## Problem
When copying the listing below, skip every picture and repeat exactly the lines from the first one through the line that contains "- Both Walrus".

☆ ☆ ☆ ☆

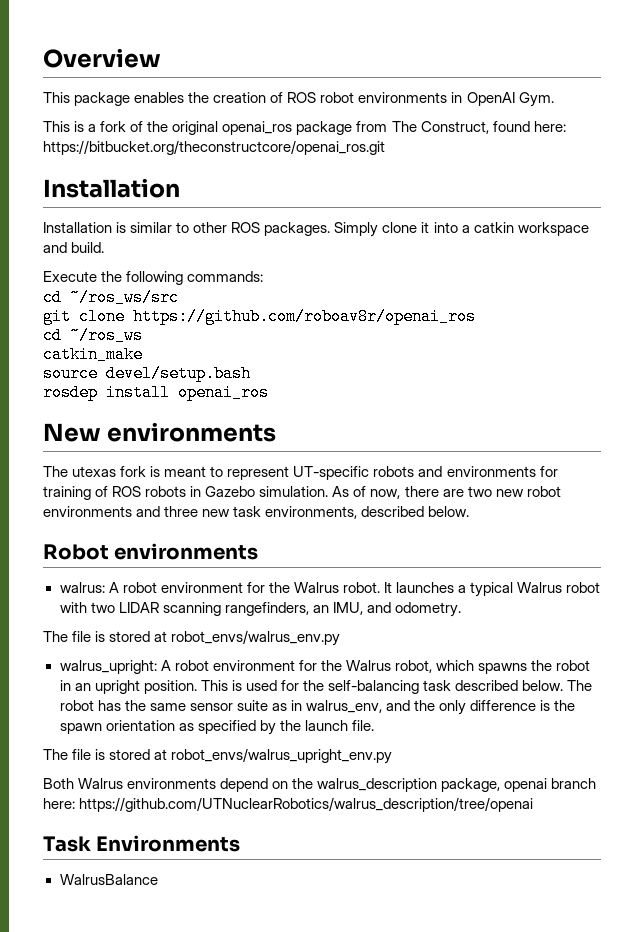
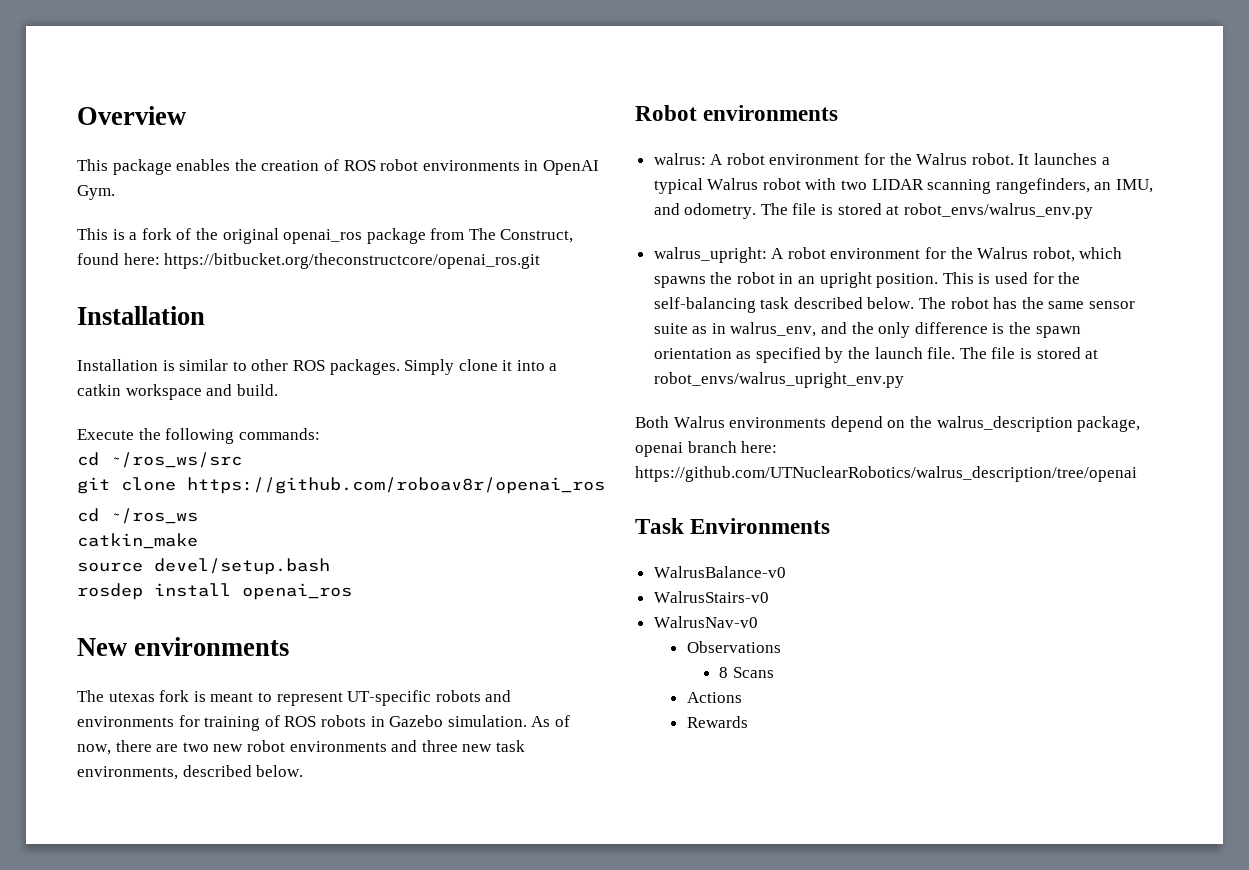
- It launches a typical Walrus robot with two LIDAR scanning rangefinders, an IMU, and odometry.
- The file is stored at robot_envs/walrus_env.py
+ It launches a typical Walrus robot with two LIDAR scanning rangefinders, an IMU, and odometry. The file is stored at robot_envs/walrus_env.py
- The robot has the same sensor suite as in walrus_env, and the only difference is the spawn orientation as specified by the launch file.
- The file is stored at robot_envs/walrus_upright_env.py
+ The robot has the same sensor suite as in walrus_env, and the only difference is the spawn orientation as specified by the launch file. The file is stored at robot_envs/walrus_upright_env.py
- WalrusBalance
+ WalrusBalance-v0
+ WalrusStairs-v0
+ WalrusNav-v0
+ Observations
+ 8 Scans
+ Actions
+ Rewards

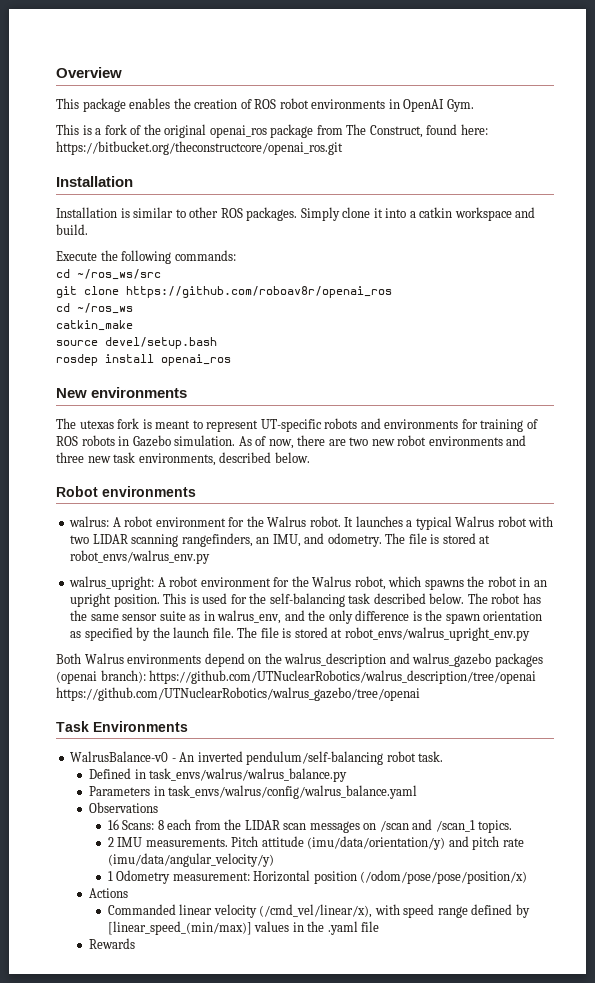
- Both Walrus environments depend on the walrus_description package, openai branch here: https://github.com/UTNuclearRobotics/walrus_description/tree/openai
+ Both Walrus environments depend on the walrus_description and walrus_gazebo packages (openai branch): https://github.com/UTNuclearRobotics/walrus_description/tree/openai https://github.com/UTNuclearRobotics/walrus_gazebo/tree/openai
- WalrusBalance-v0
- WalrusStairs-v0
- WalrusNav-v0
+ WalrusBalance-v0 - An inverted pendulum/self-balancing robot task.
+ Defined in task_envs/walrus/walrus_balance.py
+ Parameters in task_envs/walrus/config/walrus_balance.yaml
  Observations
- 8 Scans
+ 16 Scans: 8 each from the LIDAR scan messages on /scan and /scan_1 topics.
+ 2 IMU measurements. Pitch attitude (imu/data/orientation/y) and pitch rate (imu/data/angular_velocity/y)
+ 1 Odometry measurement: Horizontal position (/odom/pose/pose/position/x)
  Actions
+ Commanded linear velocity (/cmd_vel/linear/x), with speed range defined by [linear_speed_(min/max)] values in the .yaml file

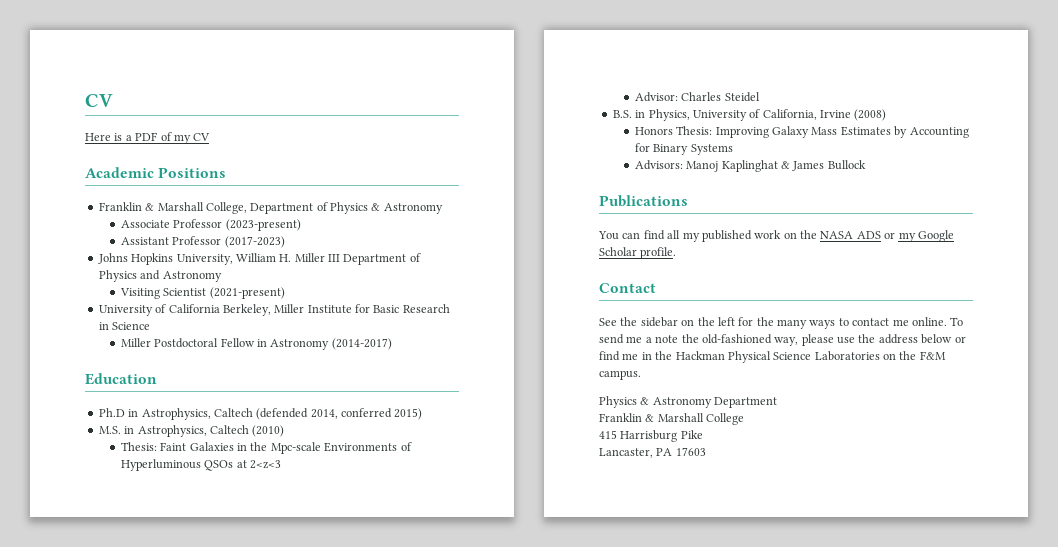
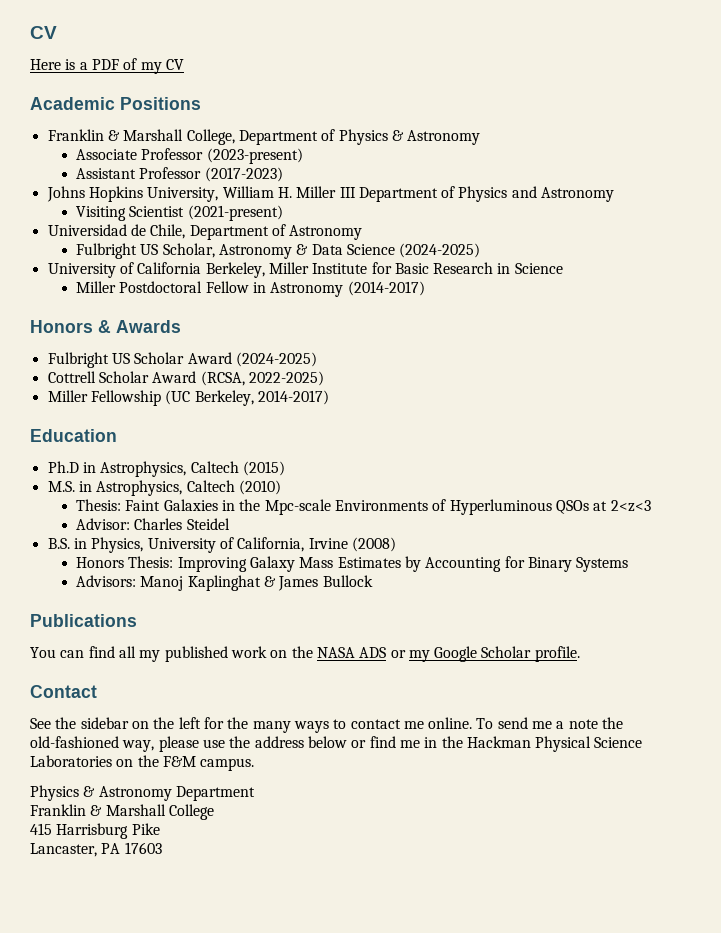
+ Universidad de Chile, Department of Astronomy
+ Fulbright US Scholar, Astronomy & Data Science (2024-2025)
+ Honors & Awards
+ Fulbright US Scholar Award (2024-2025)
+ Cottrell Scholar Award (RCSA, 2022-2025)
+ Miller Fellowship (UC Berkeley, 2014-2017)
- Ph.D in Astrophysics, Caltech (defended 2014, conferred 2015)
+ Ph.D in Astrophysics, Caltech (2015)

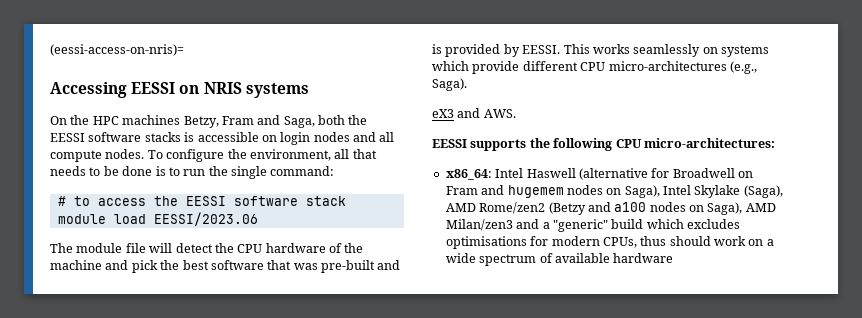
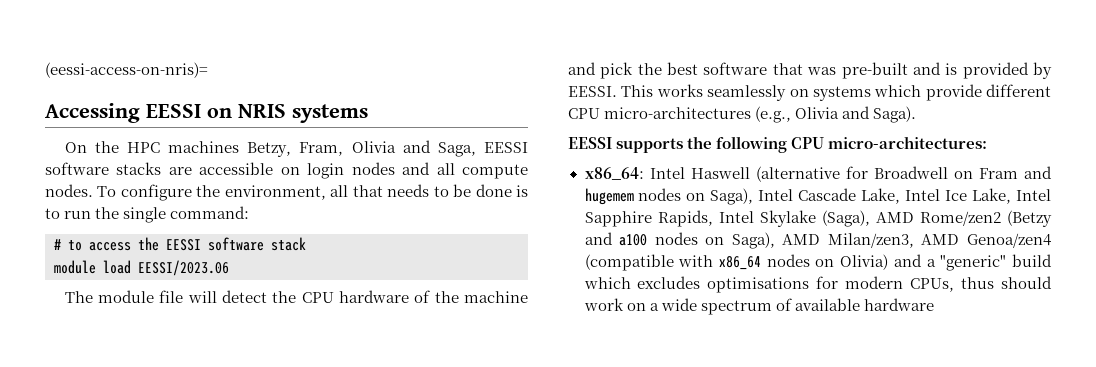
- On the HPC machines Betzy, Fram and Saga, both the EESSI software stacks is accessible on login nodes and all compute nodes.
+ On the HPC machines Betzy, Fram, Olivia and Saga, EESSI software stacks are accessible on login nodes and all compute nodes.
- This works seamlessly on systems which provide different CPU micro-architectures (e.g., Saga).
+ This works seamlessly on systems which provide different CPU micro-architectures (e.g., Olivia and Saga).
- eX3 and AWS.
- x86_64: Intel Haswell (alternative for Broadwell on Fram and hugemem nodes on Saga), Intel Skylake (Saga), AMD Rome/zen2 (Betzy and a100 nodes on Saga), AMD Milan/zen3 and a "generic" build which excludes optimisations for modern CPUs, thus should work on a wide spectrum of available hardware
+ x86_64: Intel Haswell (alternative for Broadwell on Fram and hugemem nodes on Saga), Intel Cascade Lake, Intel Ice Lake, Intel Sapphire Rapids, Intel Skylake (Saga), AMD Rome/zen2 (Betzy and a100 nodes on Saga), AMD Milan/zen3, AMD Genoa/zen4 (compatible with x86_64 nodes on Olivia) and a "generic" build which excludes optimisations for modern CPUs, thus should work on a wide spectrum of available hardware

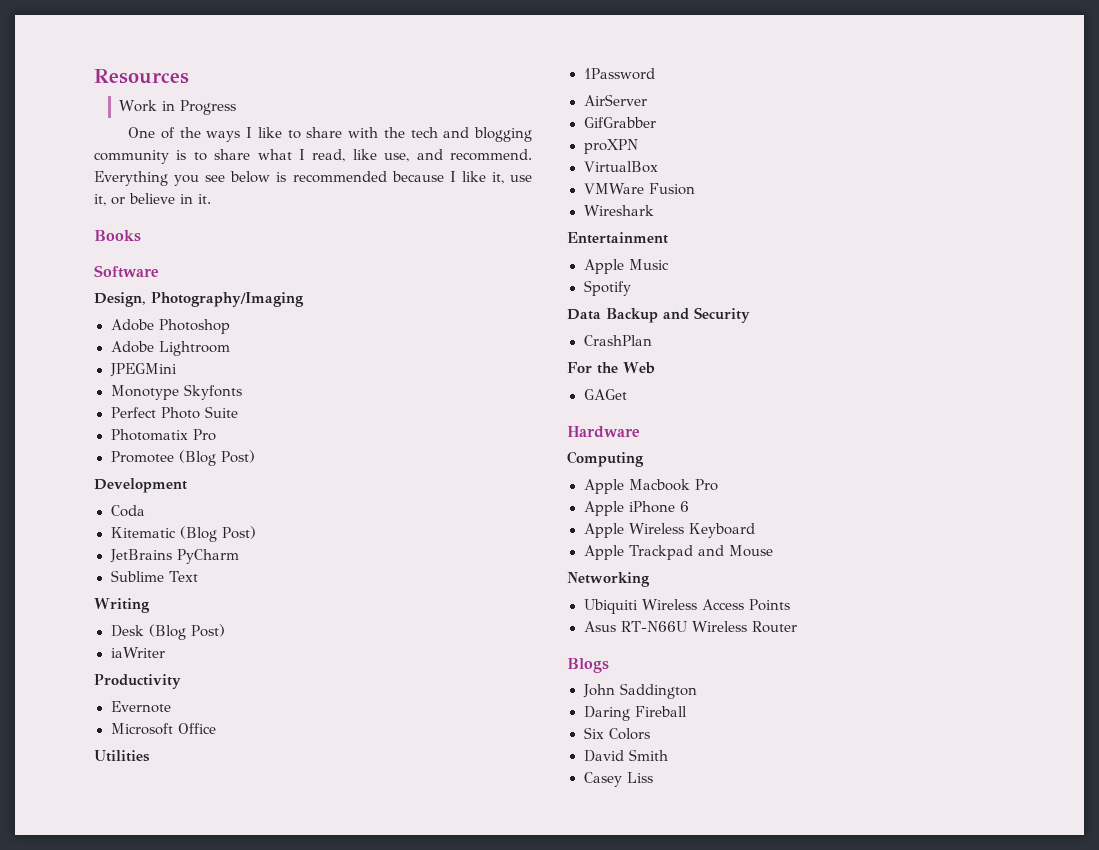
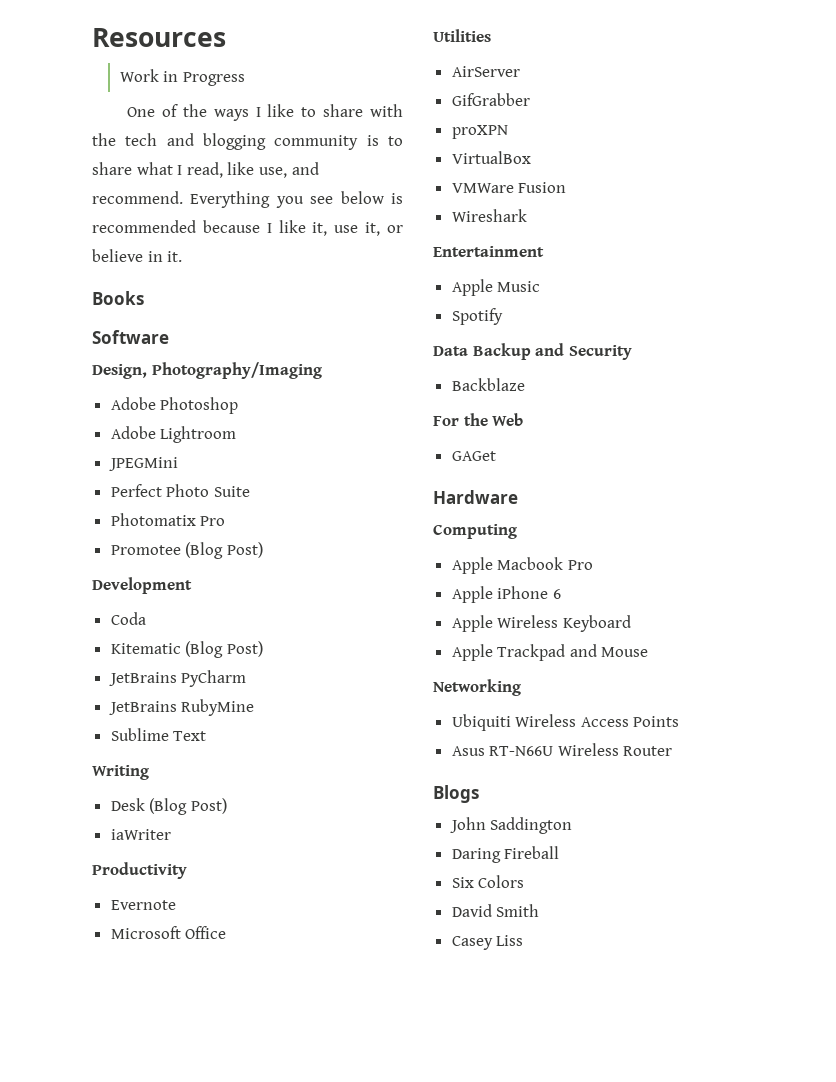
- Monotype Skyfonts
+ JetBrains RubyMine
- 1Password
- CrashPlan
+ Backblaze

☆ ☆ ☆ ☆

## Output below
- It launches a typical Walrus robot with two LIDAR scanning rangefinders, an IMU, and odometry.
- The file is stored at robot_envs/walrus_env.py
+ It launches a typical Walrus robot with two LIDAR scanning rangefinders, an IMU, and odometry. The file is stored at robot_envs/walrus_env.py
- The robot has the same sensor suite as in walrus_env, and the only difference is the spawn orientation as specified by the launch file.
- The file is stored at robot_envs/walrus_upright_env.py
+ The robot has the same sensor suite as in walrus_env, and the only difference is the spawn orientation as specified by the launch file. The file is stored at robot_envs/walrus_upright_env.py
- WalrusBalance
+ WalrusBalance-v0
+ WalrusStairs-v0
+ WalrusNav-v0
+ Observations
+ 8 Scans
+ Actions
+ Rewards

- Both Walrus environments depend on the walrus_description package, openai branch here: https://github.com/UTNuclearRobotics/walrus_description/tree/openai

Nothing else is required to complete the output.